Rekordhitze führt in Australien zu Buschbränden

Hunderte Feuerwehrleute haben auch am Dienstag gegen Buschbrände in drei australischen Bundesstaaten gekämpft.

Besonders dramatisch war die Lage in den Bergen von Adelaide in South Australia.
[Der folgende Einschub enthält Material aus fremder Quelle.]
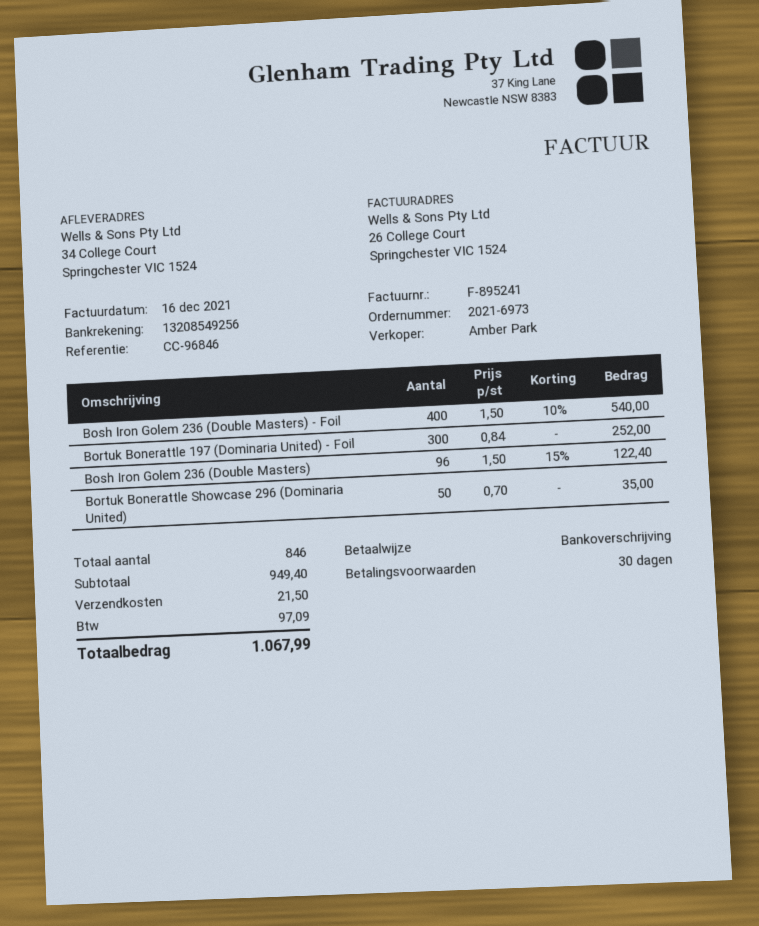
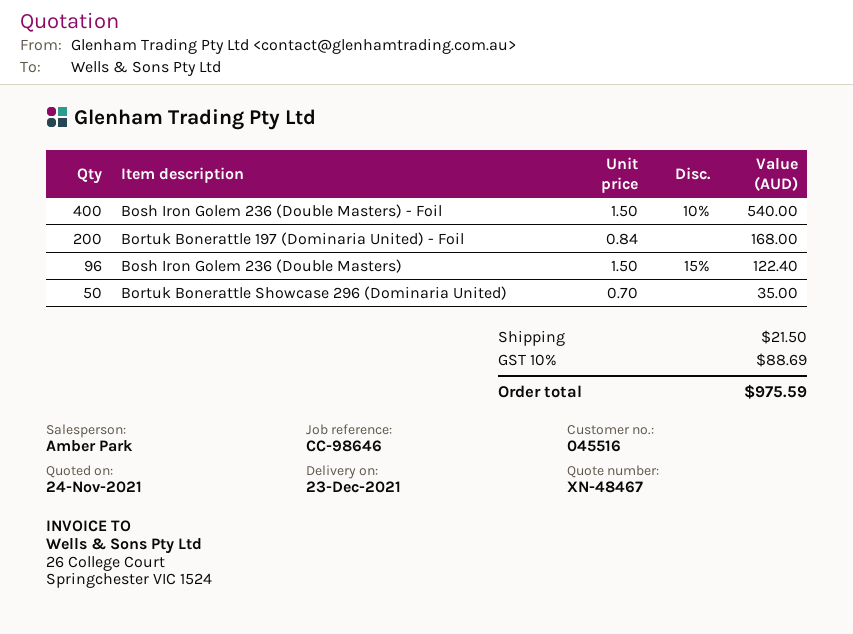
reference: CC-96846 -> CC-98646
Bortuk Bonerattle 197 (Dominaria United) - Foil: 300 x 0.84 = 252.00 -> 200 x 0.84 = 168.00
tax: 97.09 -> 88.69
total: 1067.99 -> 975.59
Für den frühen Beginn der Buschbrände sind nach Auffassung von Wissenschaftern Hitzewellen mitverantwortlich. 2014 war das drittwärmste Jahr in Australien seit Beginn der Wetteraufzeichnungen.
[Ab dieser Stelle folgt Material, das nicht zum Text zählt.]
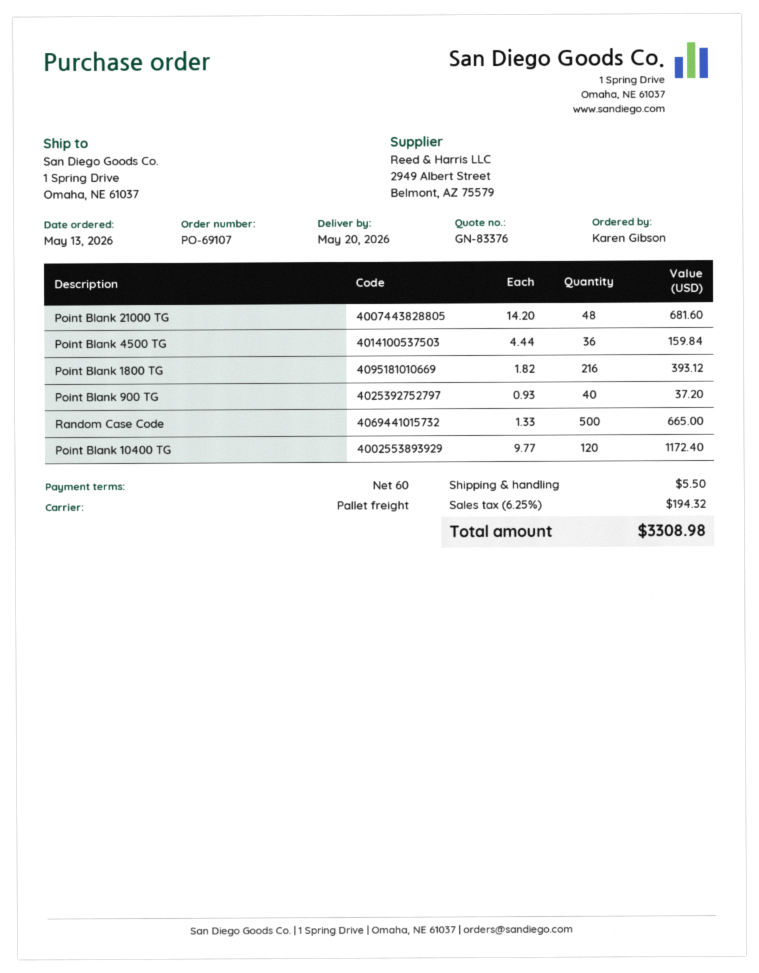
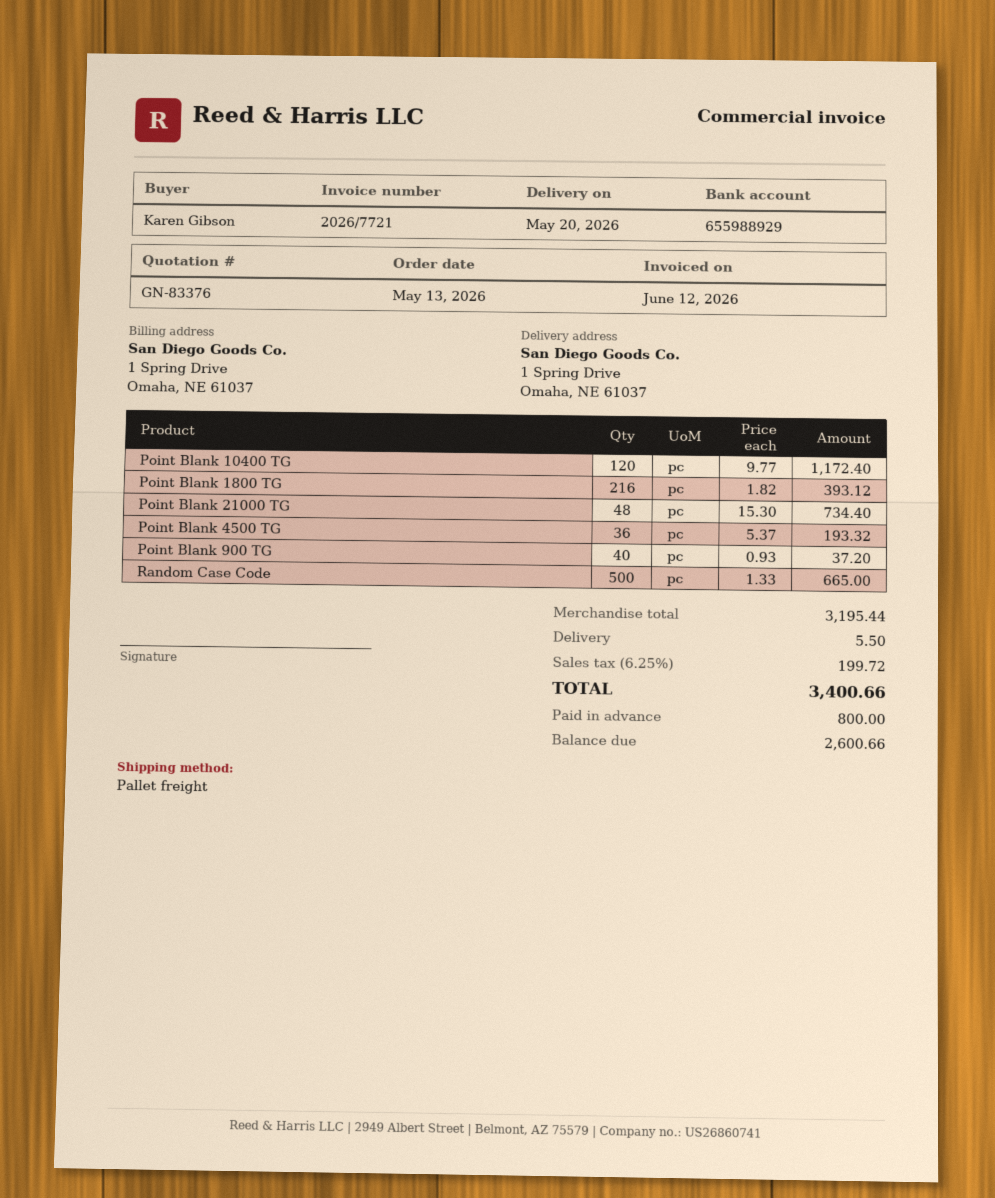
Point Blank 21000 TG: 48 x 14.20 = 681.60 -> 48 x 15.30 = 734.40
Point Blank 4500 TG: 36 x 4.44 = 159.84 -> 36 x 5.37 = 193.32
tax: 6.25% = 194.32 -> 6.25% = 199.72
total: 3308.98 -> 3400.66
In South Australia sind bereits 13.000 Hektar Land durch die gewaltigen Buschfeuer vernichtet. 167 Gebäude fielen den Flammen zum Opfer, darunter 38 Wohnhäuser. In der am schlimmsten betroffenen Ortschaft Kersbrook wurden zwölf Häuser zerstört oder schwer beschädigt.

23 Menschen mussten in Krankenhäuser gebracht werden, bis auf zwei konnten aber alle bereits wieder entlassen werden. Ein Mann befindet sich noch in Lebensgefahr, nachdem er durch einen umstürzenden Baum verletzt worden ist.

Laut Wettervorhersage soll es in den kommenden Tagen noch heißer und windiger werden. Weitere Brände wüten in den Bundesstaaten Western Australia und Victoria.